Marco Antonio Bragadin, also Marcantonio Bragadin (21 April 1523 – 17 August 1571), was a Venetian lawyer and military officer of the Republic of Venice.

Bragadin joined the Fanti da Mar Corps or marines of the Republic of Venice. In 1569, he was appointed Captain-General of Famagusta in Cyprus and led the Venetian resistance to the Ottoman–Venetian War (1570–1573). He was executed by flaying in August 1571 in contravention of negotiated safe passage after the Ottoman Empire took Famagusta, the fall of which signalled the end of Western presence in the Mediterranean island for the next three centuries.

Early life
He was born in Venice. After a short stint as lawyer in 1543, Bragadin pursued a career in the navy, being entrusted with several posts on the Venetian galleys.

Once back in Venice, Bragadin was pressed into the city's magistrates; in 1560 and later in 1566 he was made a galley governor, without, though, having occasion to actually assume command of a ship.

Captain of the Kingdom of Cyprus
In 1569 he was elected as Captain of the Kingdom of Cyprus and moved to Famagusta, then a rich port, where he assumed civil governorship over the whole island, well aware that a decisive clash with the Ottoman fleet was imminent.

Bragadin worked hard to fortify Famagusta thoroughly; the introduction of gunpowder meant that scientifically-planned fortifications with solid walls were needed. So the harbour was endowed with strong defenses, such as the Martinengo bastion, an excellent example of modern fortification granting easy defense on both sides of its walls.

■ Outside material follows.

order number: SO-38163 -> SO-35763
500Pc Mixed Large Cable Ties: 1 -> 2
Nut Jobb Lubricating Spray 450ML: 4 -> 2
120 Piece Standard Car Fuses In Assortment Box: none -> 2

The Turks landed at Cyprus on July 3, 1570. Nicosia fell after a two months' siege. The severed head of the locumtenens regni ("viceroy"), Niccolò Dandolo, was sent to Bragadin, who, undaunted, prepared for the enemy assault.

The Siege of Famagusta
Famagusta came under siege on September 17, 1570.

Marcantonio Bragadin led the defence of Famagusta with Lorenzo Tiepolo, Captain of Paphos, and general Astorre Baglioni.

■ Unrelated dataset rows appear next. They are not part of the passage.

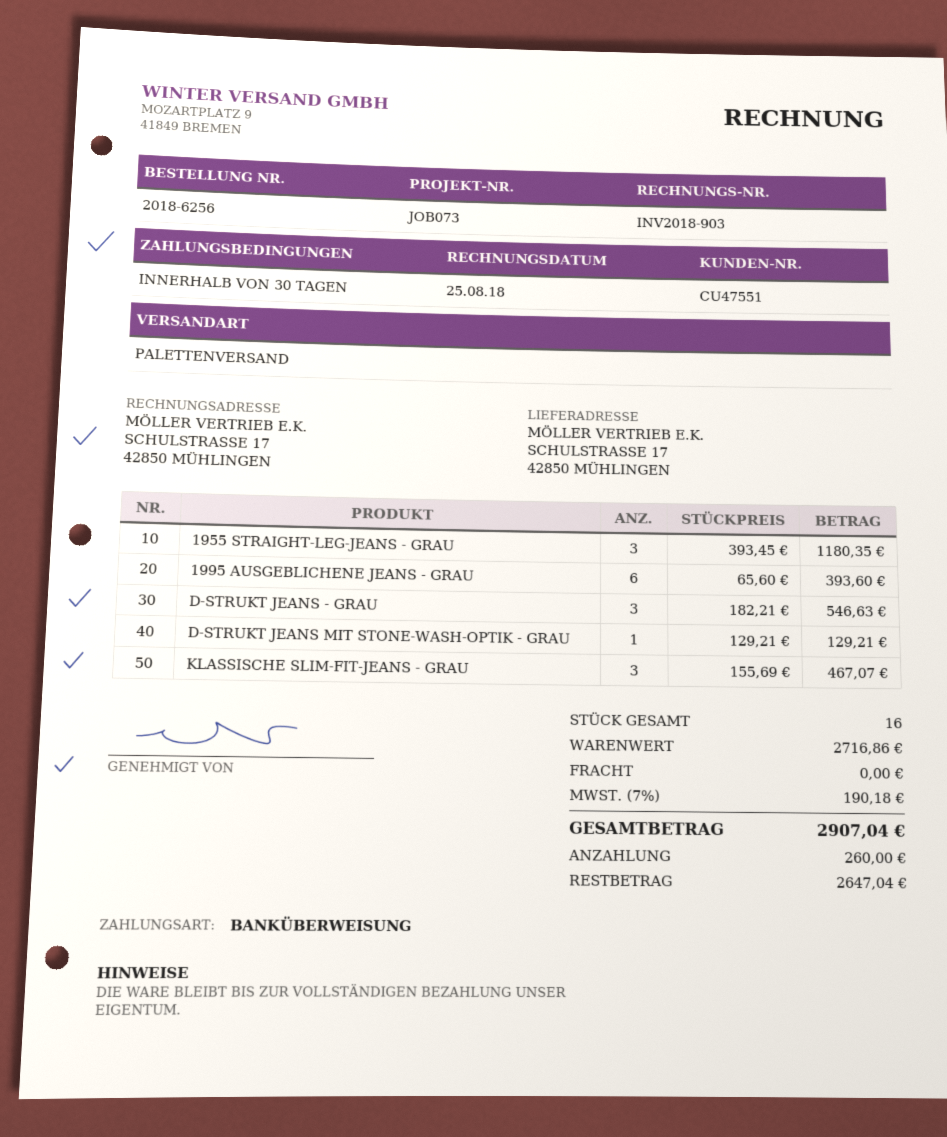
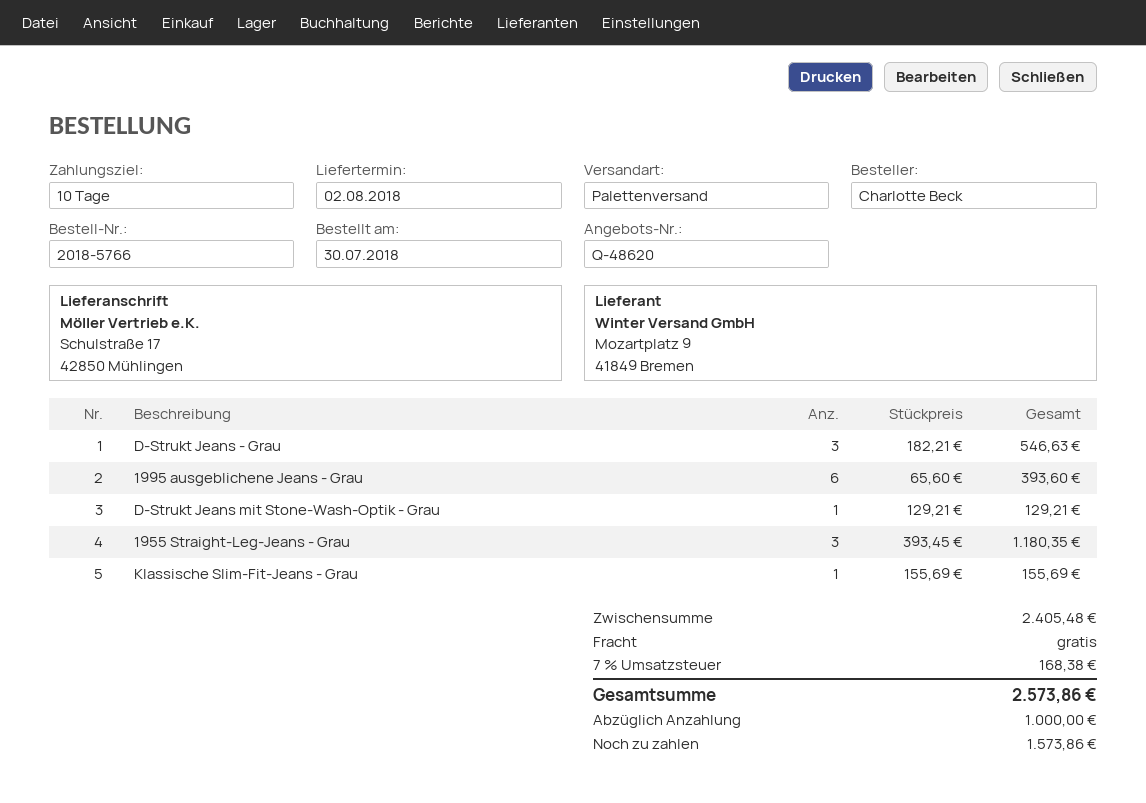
order number: 2018-6256 -> 2018-5766
payment terms: 30 days -> 10 days
KLASSISCHE SLIM-FIT-JEANS - GRAU: 3 x 155.69 = 467.07 -> 1 x 155.69 = 155.69
subtotal: 2716.86 -> 2405.48
tax: 7% = 190.18 -> 7% = 168.38
total: 2907.04 -> 2573.86
deposit: 260.00 -> 1000.00
balance: 2647.04 -> 1573.86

The Ottoman forces kept pressure on Famagusta for months, while artillery relentlessly pounded the city's bulwarks. According to Venetian chroniclers (whose numbers are treated with some skepticism by modern scholarship), about 6,000 garrison troops stood against some 100,000 Turks with 1,500 cannons, backed by about 150 ships enforcing a naval blockade to stave off reinforcements and resupply efforts.

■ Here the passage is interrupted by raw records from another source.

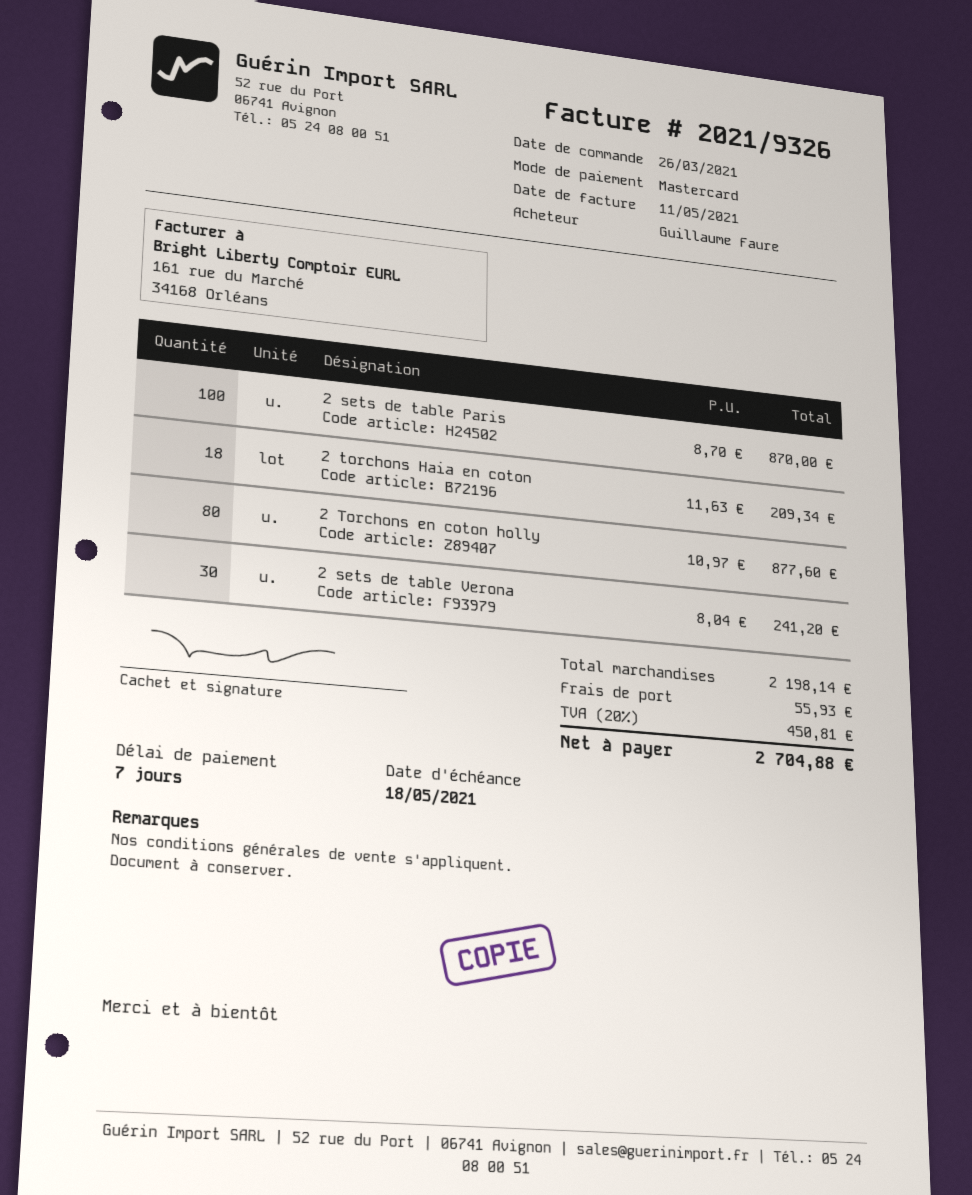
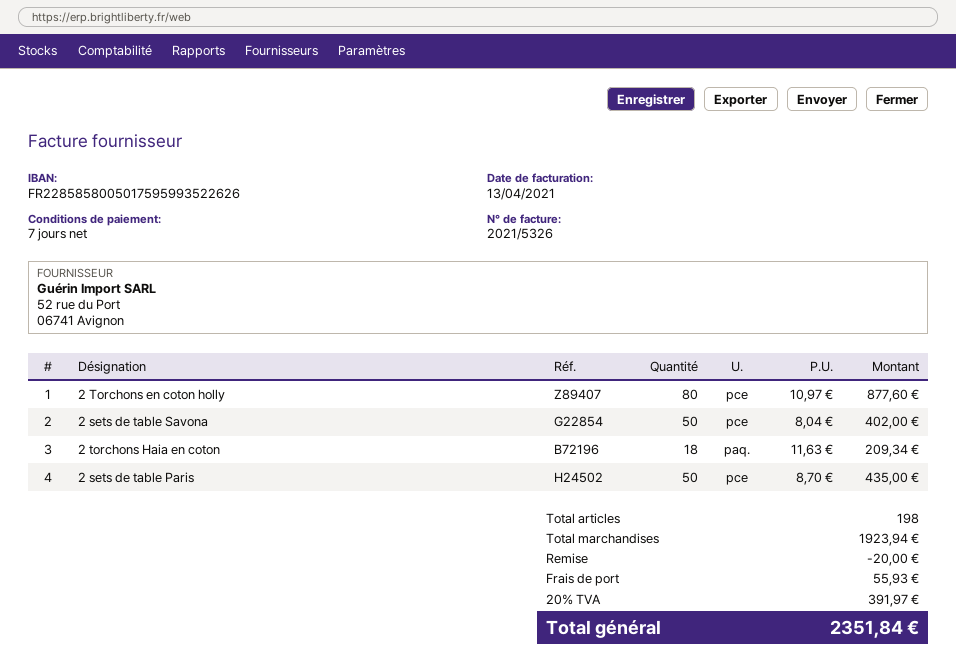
invoice number: 2021/9326 -> 2021/5326
invoice date: 2021-05-11 -> 2021-04-13
2 sets de table Paris: 100 x 8.70 = 870.00 -> 50 x 8.70 = 435.00
2 sets de table Verona: 30 x 8.04 = 241.20 -> none
2 sets de table Savona: none -> 50 x 8.04 = 402.00
subtotal: 2198.14 -> 1923.94
discount: none -> 20.00
tax: 20% = 450.81 -> 20% = 391.97
total: 2704.88 -> 2351.84

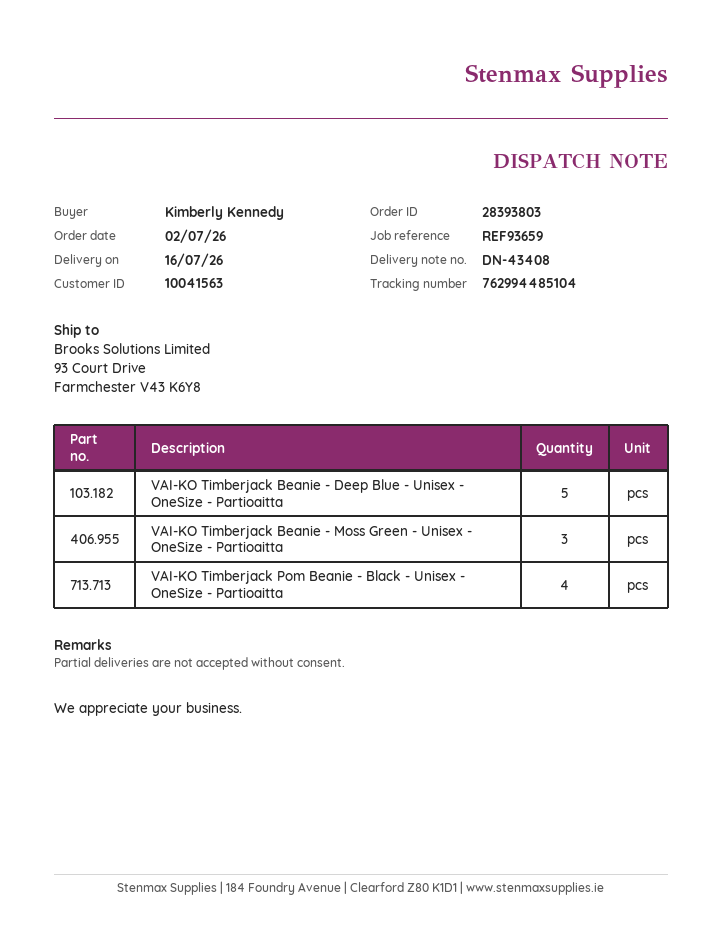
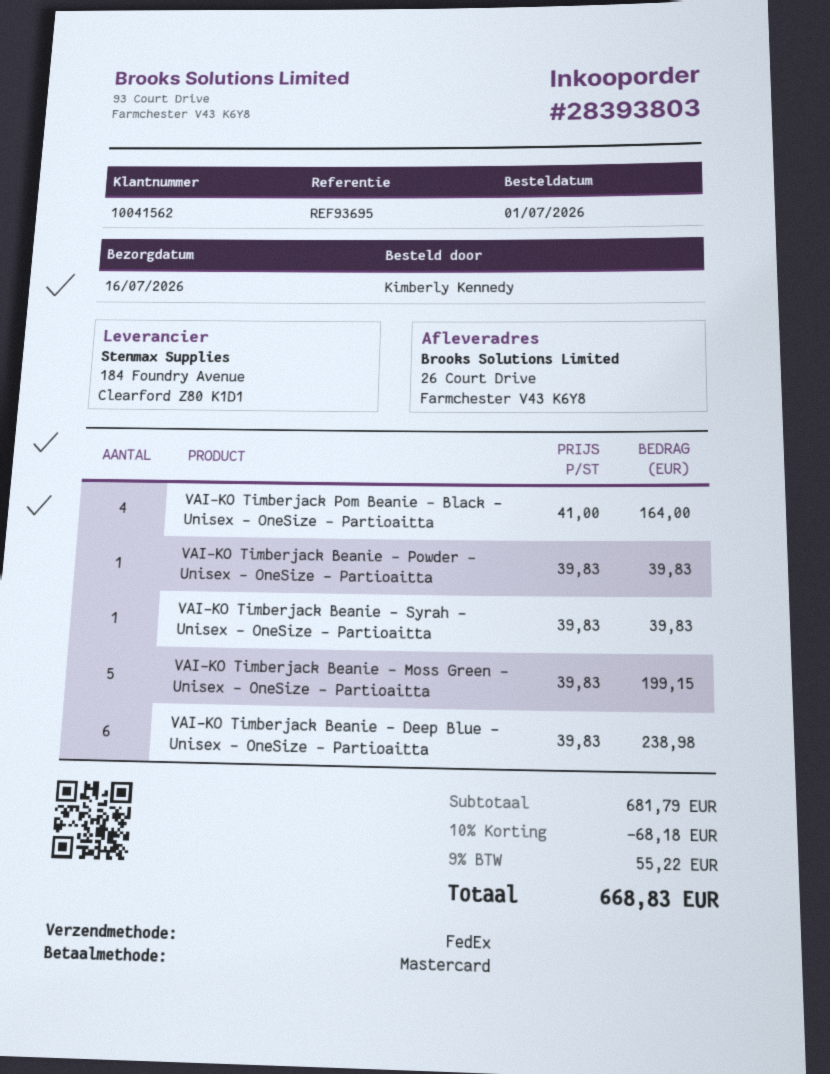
order date: 2026-07-02 -> 2026-07-01
customer number: 10041563 -> 10041562
reference: REF93659 -> REF93695
ship to: 93 Court Drive, Farmchester V43 K6Y8 -> 26 Court Drive, Farmchester V43 K6Y8
VAI-KO Timberjack Beanie - Deep Blue - Unisex - OneSize - Partioaitta: 5 -> 6
VAI-KO Timberjack Beanie - Moss Green - Unisex - OneSize - Partioaitta: 3 -> 5
VAI-KO Timberjack Beanie - Powder - Unisex - OneSize - Partioaitta: none -> 1
VAI-KO Timberjack Beanie - Syrah - Unisex - OneSize - Partioaitta: none -> 1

The besieged garrison of Famagusta put up a heroic struggle lasting well beyond the most optimistic assumptions, against far superior enemy numbers and without any hope of help from the motherland. Furthermore, the Turks were employing new tactics. The entire belt of walls surrounding the town and the exterior plain was filled with earth up to the top of the fortifications. In the meantime a number of tunnels were dug out towards and under the city walls to undermine and breach them.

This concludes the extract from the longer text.